Your answer should be the lines below from the one with "og mediebranchen: 2.750" to the one with "con disposición vertical.", both included, given again exactly and with nothing added.

-------- Data for review

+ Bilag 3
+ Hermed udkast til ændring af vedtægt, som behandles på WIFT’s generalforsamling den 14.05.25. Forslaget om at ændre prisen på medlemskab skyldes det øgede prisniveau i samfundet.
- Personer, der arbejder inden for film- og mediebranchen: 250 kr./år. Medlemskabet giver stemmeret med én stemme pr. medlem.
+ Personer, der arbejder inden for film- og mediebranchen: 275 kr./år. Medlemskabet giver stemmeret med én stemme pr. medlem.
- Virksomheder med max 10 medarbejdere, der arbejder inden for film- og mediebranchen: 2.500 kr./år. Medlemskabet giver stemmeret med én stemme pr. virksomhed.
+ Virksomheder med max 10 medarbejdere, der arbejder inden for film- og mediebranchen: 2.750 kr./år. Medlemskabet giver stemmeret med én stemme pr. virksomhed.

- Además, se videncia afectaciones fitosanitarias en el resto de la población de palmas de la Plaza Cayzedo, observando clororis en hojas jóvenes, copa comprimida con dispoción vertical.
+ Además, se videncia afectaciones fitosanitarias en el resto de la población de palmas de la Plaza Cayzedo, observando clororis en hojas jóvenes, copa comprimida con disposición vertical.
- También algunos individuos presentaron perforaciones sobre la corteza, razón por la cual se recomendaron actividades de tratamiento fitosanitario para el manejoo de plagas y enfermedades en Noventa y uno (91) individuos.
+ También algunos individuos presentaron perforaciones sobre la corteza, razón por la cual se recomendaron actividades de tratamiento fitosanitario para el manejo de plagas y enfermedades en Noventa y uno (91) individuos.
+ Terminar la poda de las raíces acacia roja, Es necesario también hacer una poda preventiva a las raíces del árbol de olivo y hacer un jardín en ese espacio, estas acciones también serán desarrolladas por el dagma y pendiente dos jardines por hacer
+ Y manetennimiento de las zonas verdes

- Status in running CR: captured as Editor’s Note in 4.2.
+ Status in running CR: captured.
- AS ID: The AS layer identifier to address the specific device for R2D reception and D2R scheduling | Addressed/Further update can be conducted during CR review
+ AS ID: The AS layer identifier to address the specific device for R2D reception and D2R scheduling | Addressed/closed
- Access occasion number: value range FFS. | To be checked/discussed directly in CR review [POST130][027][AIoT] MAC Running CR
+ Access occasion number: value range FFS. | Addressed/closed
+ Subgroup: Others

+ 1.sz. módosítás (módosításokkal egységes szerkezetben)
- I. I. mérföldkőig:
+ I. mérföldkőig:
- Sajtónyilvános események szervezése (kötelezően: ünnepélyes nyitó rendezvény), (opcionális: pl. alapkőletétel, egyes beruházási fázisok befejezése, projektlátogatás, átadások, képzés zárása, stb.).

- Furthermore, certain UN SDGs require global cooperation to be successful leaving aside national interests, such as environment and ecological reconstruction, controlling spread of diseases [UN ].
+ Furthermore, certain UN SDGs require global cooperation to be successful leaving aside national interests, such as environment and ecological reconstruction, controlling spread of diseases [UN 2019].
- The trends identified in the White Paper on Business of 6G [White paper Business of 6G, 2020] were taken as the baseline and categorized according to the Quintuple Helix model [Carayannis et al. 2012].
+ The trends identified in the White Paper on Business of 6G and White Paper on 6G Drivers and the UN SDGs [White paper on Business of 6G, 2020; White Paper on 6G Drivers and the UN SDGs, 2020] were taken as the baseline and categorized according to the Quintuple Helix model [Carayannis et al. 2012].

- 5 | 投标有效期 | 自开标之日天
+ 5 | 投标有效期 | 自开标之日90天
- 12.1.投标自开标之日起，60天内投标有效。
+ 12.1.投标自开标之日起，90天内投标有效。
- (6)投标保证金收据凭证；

----------------

Result of this task:
+ Virksomheder med max 10 medarbejdere, der arbejder inden for film- og mediebranchen: 2.750 kr./år. Medlemskabet giver stemmeret med én stemme pr. virksomhed.

- Además, se videncia afectaciones fitosanitarias en el resto de la población de palmas de la Plaza Cayzedo, observando clororis en hojas jóvenes, copa comprimida con dispoción vertical.
+ Además, se videncia afectaciones fitosanitarias en el resto de la población de palmas de la Plaza Cayzedo, observando clororis en hojas jóvenes, copa comprimida con disposición vertical.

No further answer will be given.